Dimanche 19 juillet 2009 - 08.50h
Après le prélude des chérubins, voici peut-être venu le temps des ténors. Vedettes américaines de Pascal Broulis, les Vaudois Isabelle Moret et Olivier Français annoncent tout naturellement, via le Matin dimanche d’aujourd’hui, leur retrait en faveur du président du gouvernement vaudois. Champ libre, donc, et peut-être même voie royale pour une candidature qui, à bien des égards, pourrait rappeler celle de Jean-Pascal Delamuraz, en 1983 : celle d’un radicalisme républicain, passionné d’institutions, attaché à l’économie réelle, et non aux spéculations de casino. Format d’exécutif. Beaucoup d’atouts pour accéder au statut de candidat naturel de la Suisse romande.
Reste à savoir si l’homme en a envie, je veux dire vraiment, viscéralement, le matin en se rasant, le soir en se couchant, la nuit en rêvant. Tout donne à penser que oui. Tout, sauf le camouflage par l’extrême prudence, les habits de douceur et de modestie dont se pare, un peu trop, le renard de Sainte-Croix. L’homme laisse entendre qu’il irait bien au combat, mais seulement avec la certitude d’apothicaire de faire au moins un très bon résultat devant l’Assemblée fédérale. Un chiffre qui puisse lui permettre, en cas d’échec, de revenir la tête haute dans son Pays de Vaud.

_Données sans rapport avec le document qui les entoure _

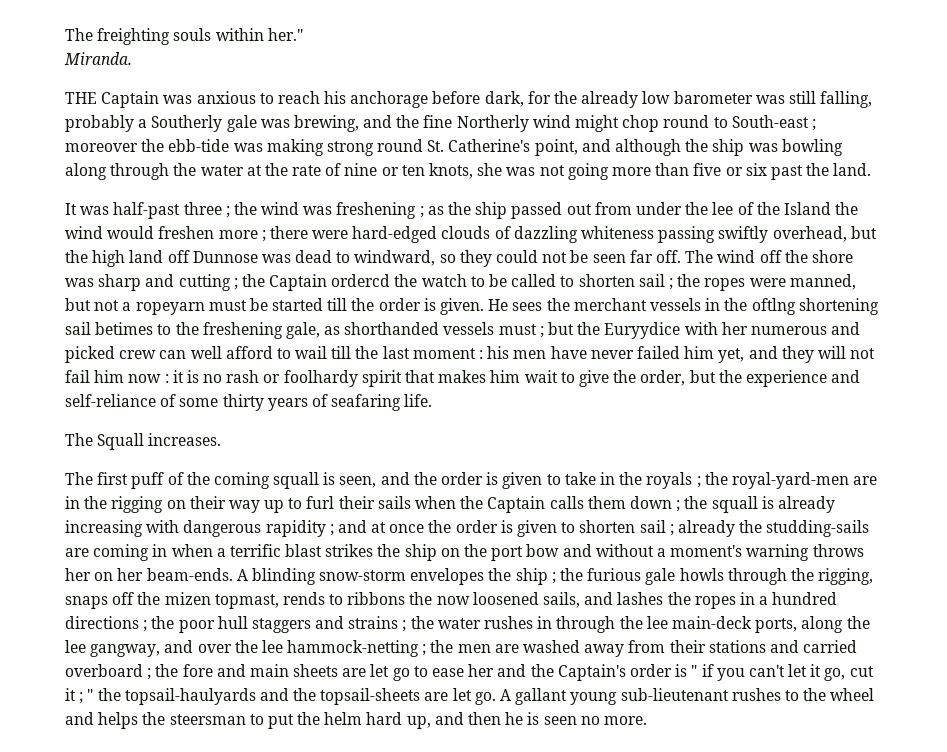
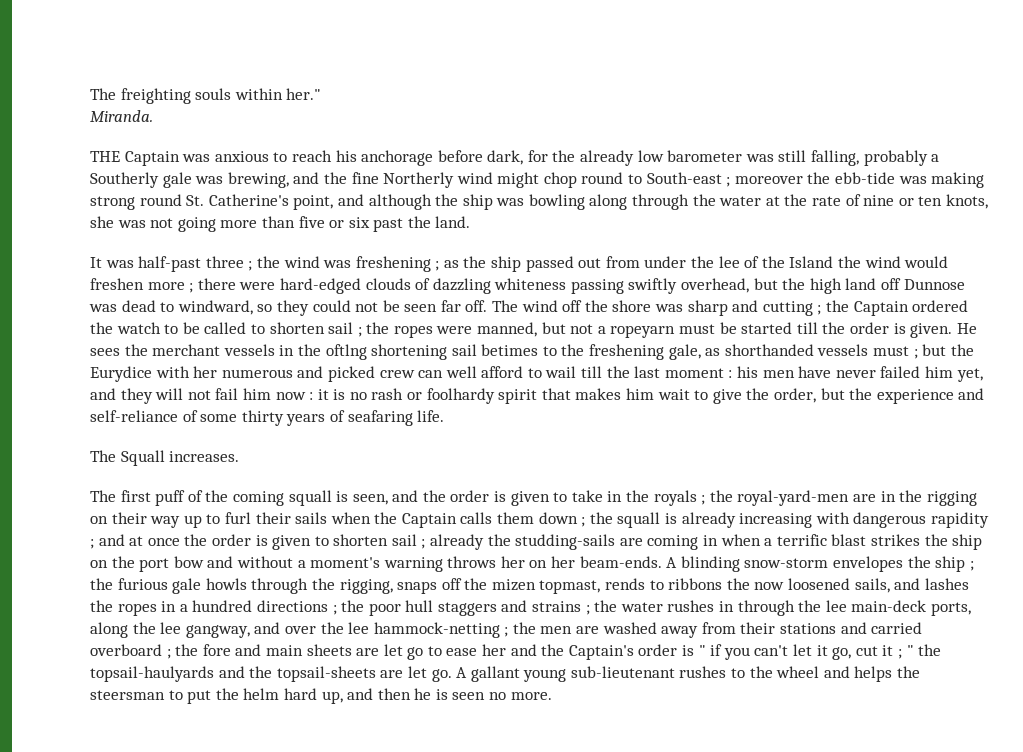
- The wind off the shore was sharp and cutting ; the Captain ordercd the watch to be called to shorten sail ; the ropes were manned, but not a ropeyarn must be started till the order is given.
+ The wind off the shore was sharp and cutting ; the Captain ordered the watch to be called to shorten sail ; the ropes were manned, but not a ropeyarn must be started till the order is given.
- but the Euryydice with her numerous and picked crew can well afford to wail till the last moment :
+ but the Eurydice with her numerous and picked crew can well afford to wail till the last moment :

Soit. Tout cela est bien vaudois, bien calculé, doctement soupesé. Mais manque un peu de sens du risque. Martine Brunschwig Graf, Christian Lüscher, Didier Burkhalter ont au moins eu, eux, le courage de se lancer. Au risque de perdre des plumes, ce qui fait partie du jeu. A ce stade donc, il apparaît que l’achilléenne posture de silence-tactique-de-celui-qui-attend-qu’on-le-supplie-de-sortir-de-sa-tente-et-d’entrer-dans-la-bataille est peut-être en train d’atteindre ses limites. Plus clairement dit : Monsieur Broulis, il va falloir sortir du bois.
Car enfin, de quoi s’agit-il ? D’une campagne de coulisses dans la seule finalité de convaincre au moins 124 parlementaires le 16 septembre ? Non, décemment, cela ne peut plus se réduire à la seule extase d’alcôve des conciliabules. Cette campagne regarde, au premier chef, le peuple suisse, même si ce dernier ne constitue pas le corps électoral de ce scrutin. Il s’agit d’élire un homme ou une femme qui détiendra le septième du pouvoir gouvernemental, atteindra un jour la présidence de la Confédération, représentera la Suisse à l’étranger, incarnera une vision, des valeurs. Il s’agit d’élire le successeur de Jean-Pascal Delamuraz et Pascal Couchepin : ce peuple, même privé (dans le système actuel) du pouvoir de désignation, a le droit qu’on lui fasse savoir, avec appétit et pourquoi pas voracité, qu’on a férocement envie d’occuper la fonction. Plutôt que de jouer à attendre qu’on vienne le chercher.
François Mitterrand, quatre fois candidat et deux fois élu, a eu, en 1995, un mot extraordinaire. Il a dit de Jacques Delors, en qui certains s’étaient mis en tête de voir un candidat possible pour l’Elysée : « Delors ? Il a très envie d’être président. Mais il n’a juste pas envie d’être candidat ».
C’est plutôt pas mal, une candidature, non, Monsieur Broulis ? Avec l’odeur de la poudre, les oreilles des grognards, la fureur des étendards. Le Pays de Vaud, au fond. Celui qu’on aime : celui de 1798 et de 1848. Celui de Jean-Pascal Delamuraz. À qui il nous arrive souvent de penser. Avec affection, respect, et une bonne dose de nostalgie.